The House-passed bill’s effects on health insurance coverage

Saturday the Chief Actuary of Medicare & Medicaid, Rick Foster, released his estimate of the effects of the House-passed health care reform bill. His memo shows how H.R. 3962 would affect the number of people with different types of health insurance in the year 2019. I made a picture of the most interesting effects, grouping the newly covered people into private coverage vs. government coverage. As always, you can click on the graph for a larger version.

You can see that the largest effects of the House-passed bill on insurance coverage are:

  • The bill would mean almost 30 M new people in government-run insurance, more than four times as many as would be newly insured through private coverage.
  • By far the largest effect of the bill would be to enroll more than 23 M new people in two existing government programs, Medicaid and S-CHIP. Medicaid is today widely regarded as fiscally unsustainable before adding more people.
  • Foster estimates that 18 M people would remain uninsured and have to pay the penalty tax. These people are clearly worse off than they would be under current law.

Here is Foster on the 18 M uninsured:

For the most part, these would be individuals with relatively low health care expenses for whom the individual or family insurance premium would be significantly in excess of the penalty and their anticipated health benefit value. In other cases, as appears to happen under current law, some people would not enroll in their employer plans (or take advantage of the Exchange opportunities) even though it would be in their best financial interest to do so. (p. 7)

These 18 M people relatively healthy people would remain uninsured and would pay a tax that is equal to the lesser of 2.5% of their income (a version of modified AGI) or the average health insurance premium.


Source: All data are from the 2019 column of Table 2 of Foster’s memo. The +4 M is the net of +18.6 M who would enroll in a private plan through an exchange, minus 14.6 M who would no longer fall in the “other private insurance” category, almost all of whom are people who today buy their insurance on the individual market.

(photo credit: Red Barchetta by gumdropgas)

19 responses

  1. Keith-

    I am frankly a little confused/surprised by this analysis. Two points:

    1) I would expect a net loss in employer sponsored insurance, since many employers would see the penalty for not paying insurance as cheaper than providing it.
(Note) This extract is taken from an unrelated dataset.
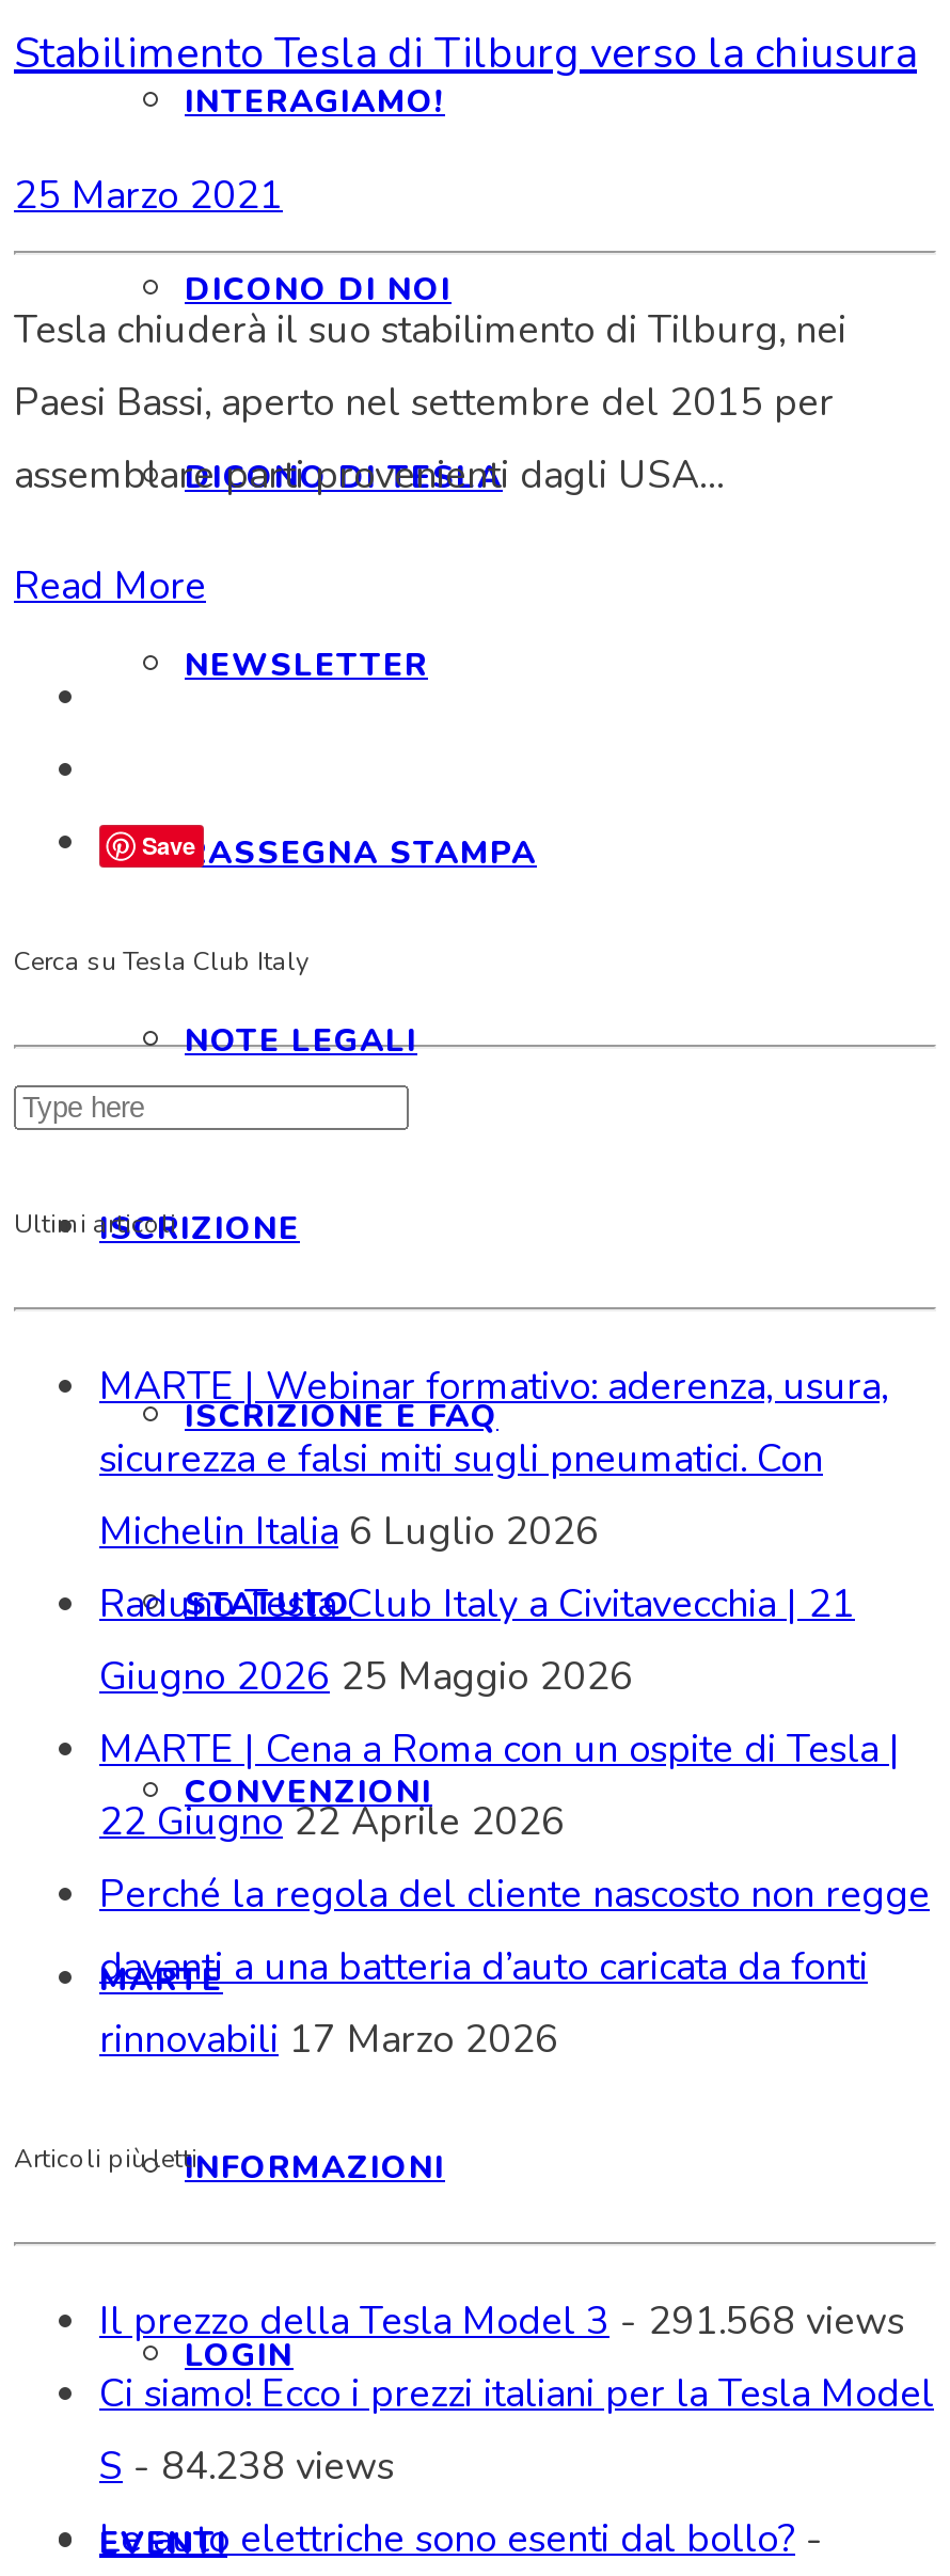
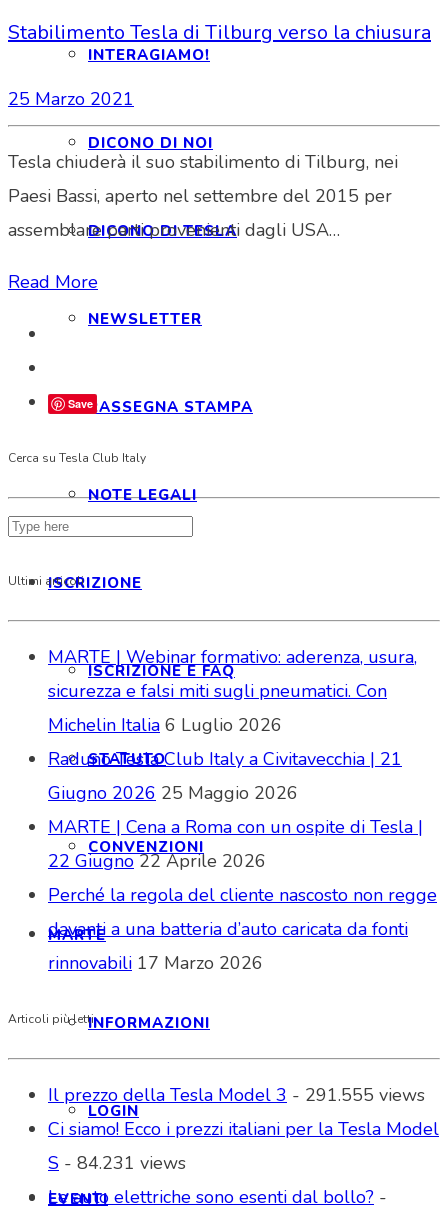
[99,2296,904,2347] Il prezzo della Tesla Model 3 - 291.568 views -> [48,1083,425,1107] Il prezzo della Tesla Model 3 - 291.555 views
[99,2441,394,2492] S - 84.238 views -> [48,1151,186,1175] S - 84.231 views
    2) The authors point out that the "18M" people who willingly pay the tax in place of buying insurance are those "with relatively low health care expenses for whom the individual or family insurance premium would be significantly in excess of the penalty". But as people move out of employer-sponsored insurance, more folks will experience their true insurance bill, unsibsidized by the government. I think among those folks that earn too much to get significant governmental subsidy, they will figure out (over a relatively short window) that it is FAR cheaper to remain uninsured that to buy an unsubsidized policy. Do recall that about 20% of the folks in the US consume about 80-85% of the care costs each year. This means that about 80% of subscribers would do better each year by being insured. They could buy insurance when they need it (as they do in MA) and drop it immediately thereafter.

    It is reasonable to expect that over a short window, many folks will figure out the implications of #2. And I would expect that the thousands of financial advisers in the country (and a long list of pundits) will be quick to figure this out, and to publicize the rationale.

    Isn't there a credible argument that the net uninsured will actually rise (and significantly) and that the remaining uninsured will see premiums rise (significantly) as a result?

    TSB

    • "1) I would expect a net loss in employer sponsored insurance, since many employers would see the penalty for not paying insurance as cheaper than providing it. "

      It depends on whether the employer is competing with other employers who do offer health insurance.

      • Make up the difference in a cash wage. I know economically it is probably a wash, but for many workers the extra gross and "take home" will appear a better deal.

        Plus we are likely in a period of slow employment growth for a long time so the supply/demand curve will favor the employer.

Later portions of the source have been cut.